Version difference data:
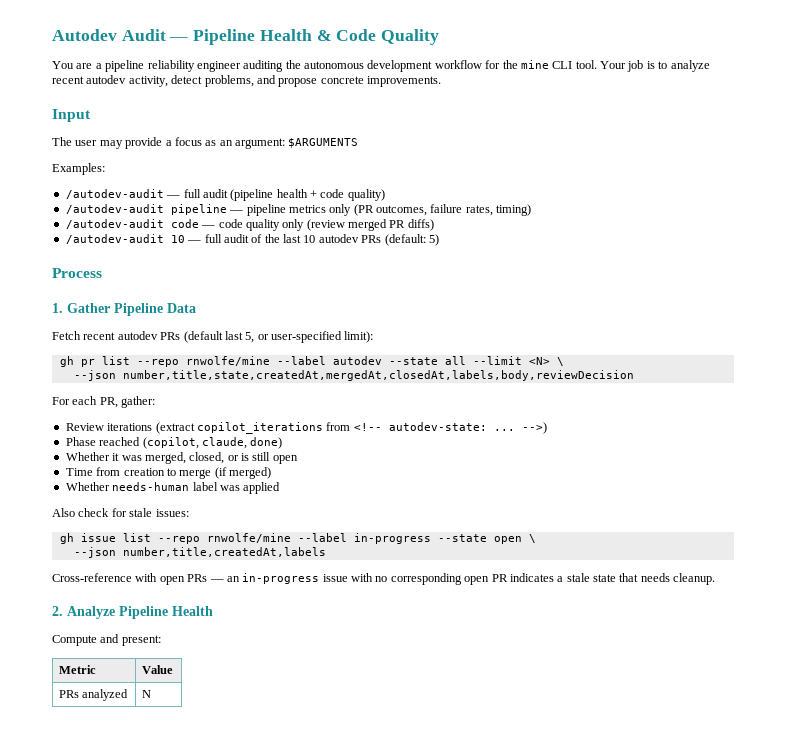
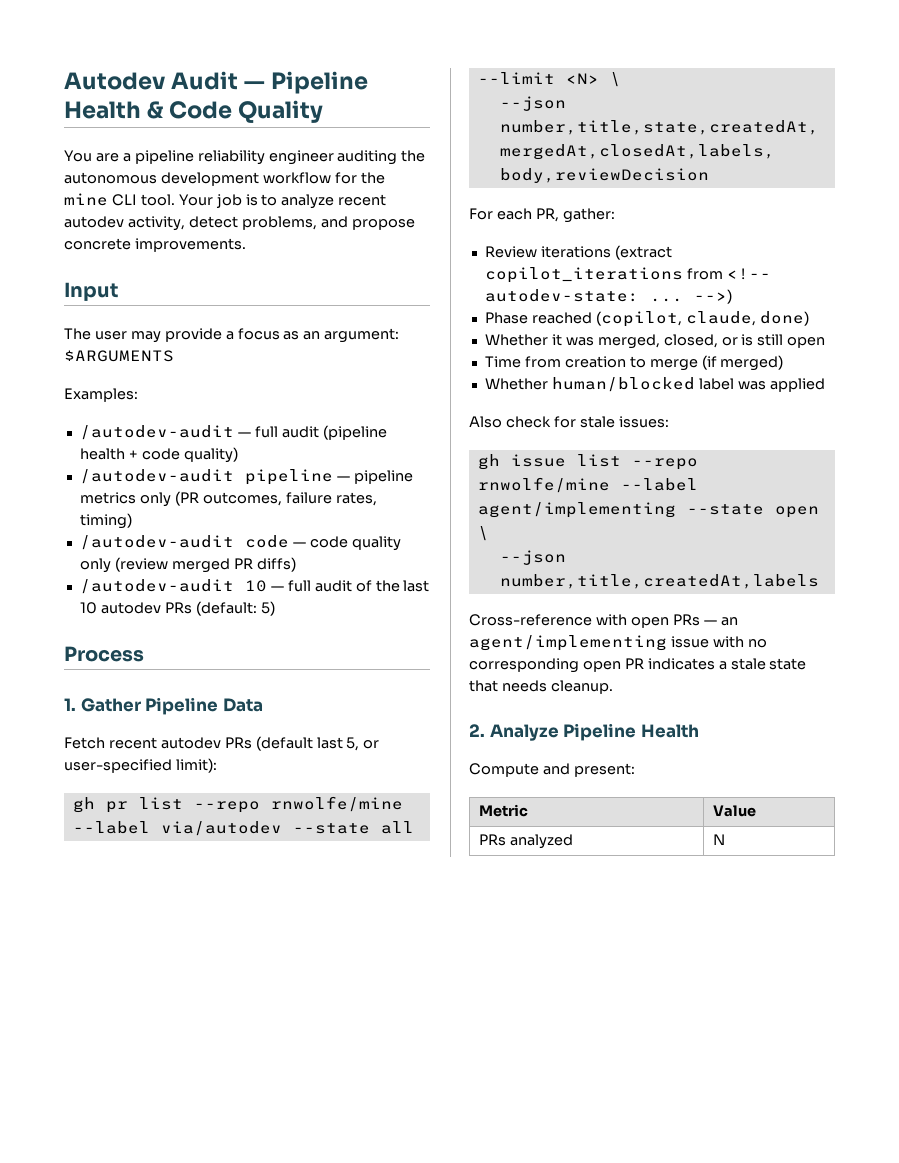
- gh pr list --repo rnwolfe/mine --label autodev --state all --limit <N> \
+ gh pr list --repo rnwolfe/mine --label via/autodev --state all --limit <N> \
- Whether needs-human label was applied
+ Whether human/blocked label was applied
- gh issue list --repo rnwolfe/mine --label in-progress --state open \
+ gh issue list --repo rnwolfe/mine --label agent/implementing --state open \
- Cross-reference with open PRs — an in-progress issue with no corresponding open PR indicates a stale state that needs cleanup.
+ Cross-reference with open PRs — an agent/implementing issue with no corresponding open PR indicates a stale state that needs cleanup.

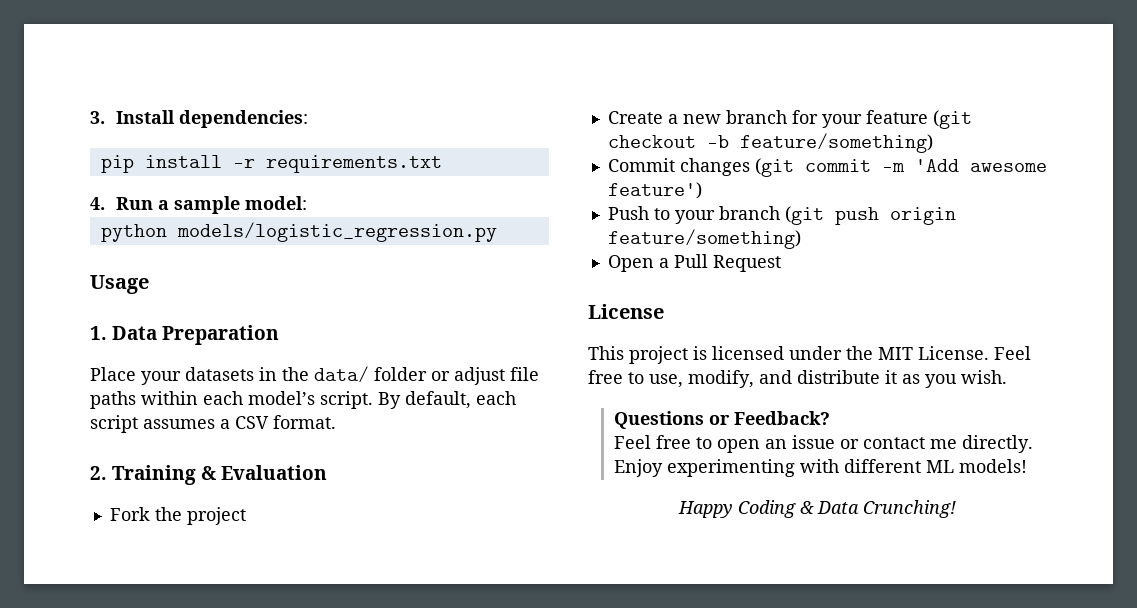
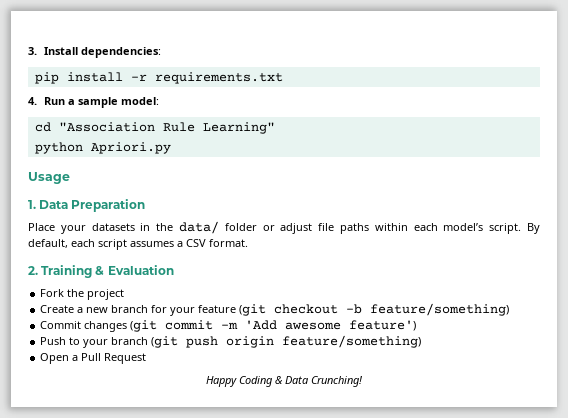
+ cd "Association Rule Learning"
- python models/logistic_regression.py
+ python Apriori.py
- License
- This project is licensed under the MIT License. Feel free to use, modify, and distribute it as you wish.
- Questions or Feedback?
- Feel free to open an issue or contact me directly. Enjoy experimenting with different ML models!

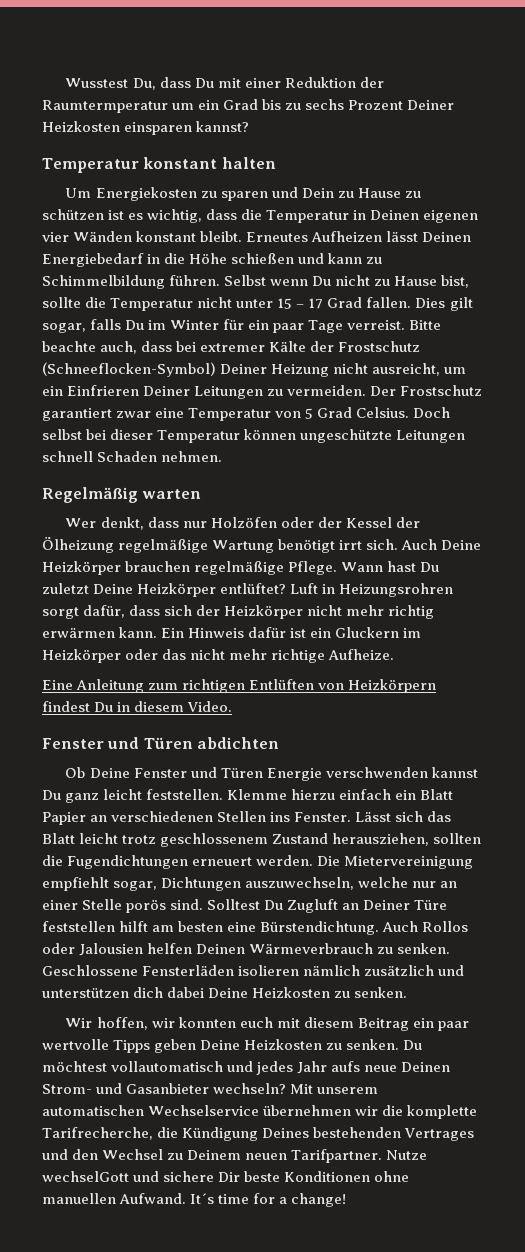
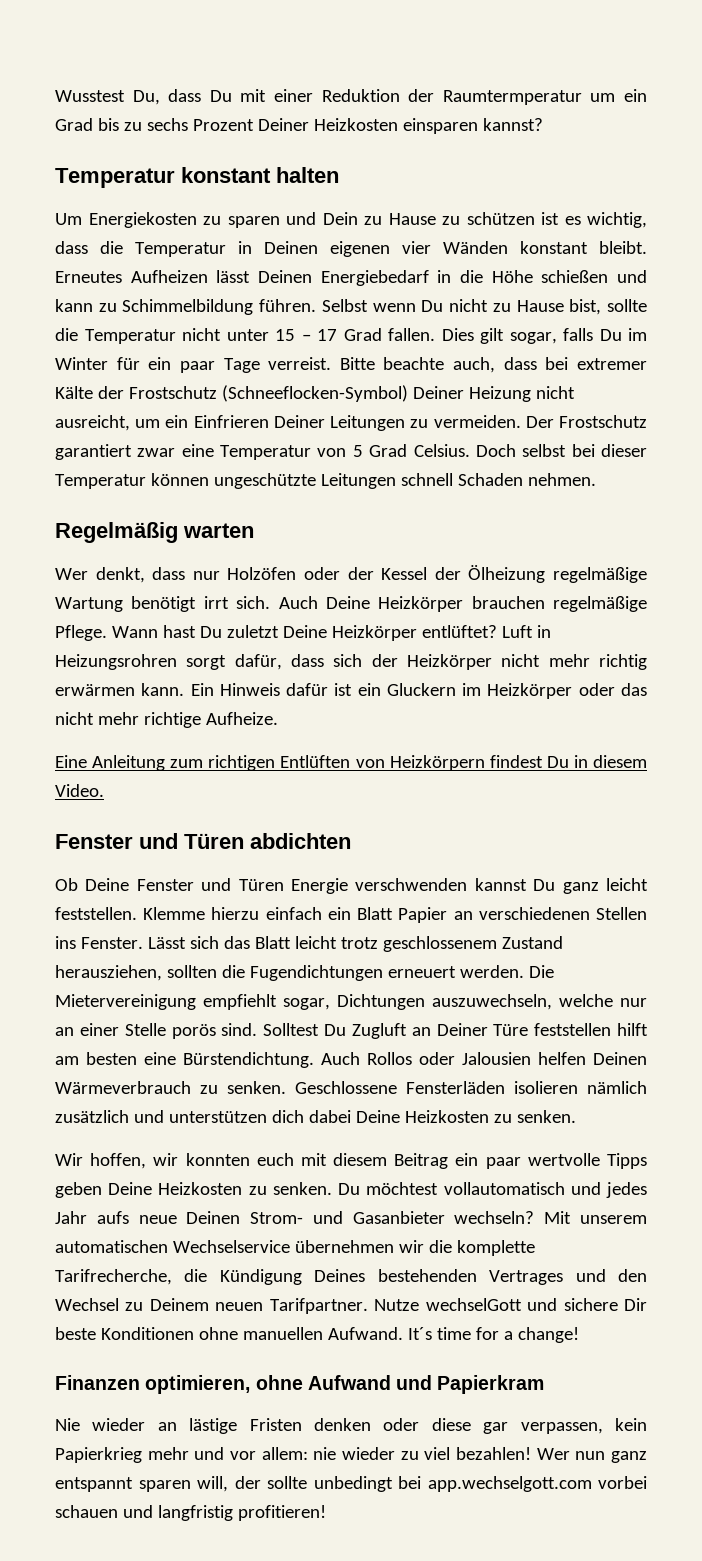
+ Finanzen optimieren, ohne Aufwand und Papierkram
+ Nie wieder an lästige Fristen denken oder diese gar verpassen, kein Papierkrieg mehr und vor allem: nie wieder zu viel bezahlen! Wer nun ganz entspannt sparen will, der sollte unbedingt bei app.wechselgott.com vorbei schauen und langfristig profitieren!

Aim of the task: Repeat each of the entries above exactly, but do not carry over the pictures.

Solution:
- gh pr list --repo rnwolfe/mine --label autodev --state all --limit <N> \
+ gh pr list --repo rnwolfe/mine --label via/autodev --state all --limit <N> \
- Whether needs-human label was applied
+ Whether human/blocked label was applied
- gh issue list --repo rnwolfe/mine --label in-progress --state open \
+ gh issue list --repo rnwolfe/mine --label agent/implementing --state open \
- Cross-reference with open PRs — an in-progress issue with no corresponding open PR indicates a stale state that needs cleanup.
+ Cross-reference with open PRs — an agent/implementing issue with no corresponding open PR indicates a stale state that needs cleanup.

+ cd "Association Rule Learning"
- python models/logistic_regression.py
+ python Apriori.py
- License
- This project is licensed under the MIT License. Feel free to use, modify, and distribute it as you wish.
- Questions or Feedback?
- Feel free to open an issue or contact me directly. Enjoy experimenting with different ML models!

+ Finanzen optimieren, ohne Aufwand und Papierkram
+ Nie wieder an lästige Fristen denken oder diese gar verpassen, kein Papierkrieg mehr und vor allem: nie wieder zu viel bezahlen! Wer nun ganz entspannt sparen will, der sollte unbedingt bei app.wechselgott.com vorbei schauen und langfristig profitieren!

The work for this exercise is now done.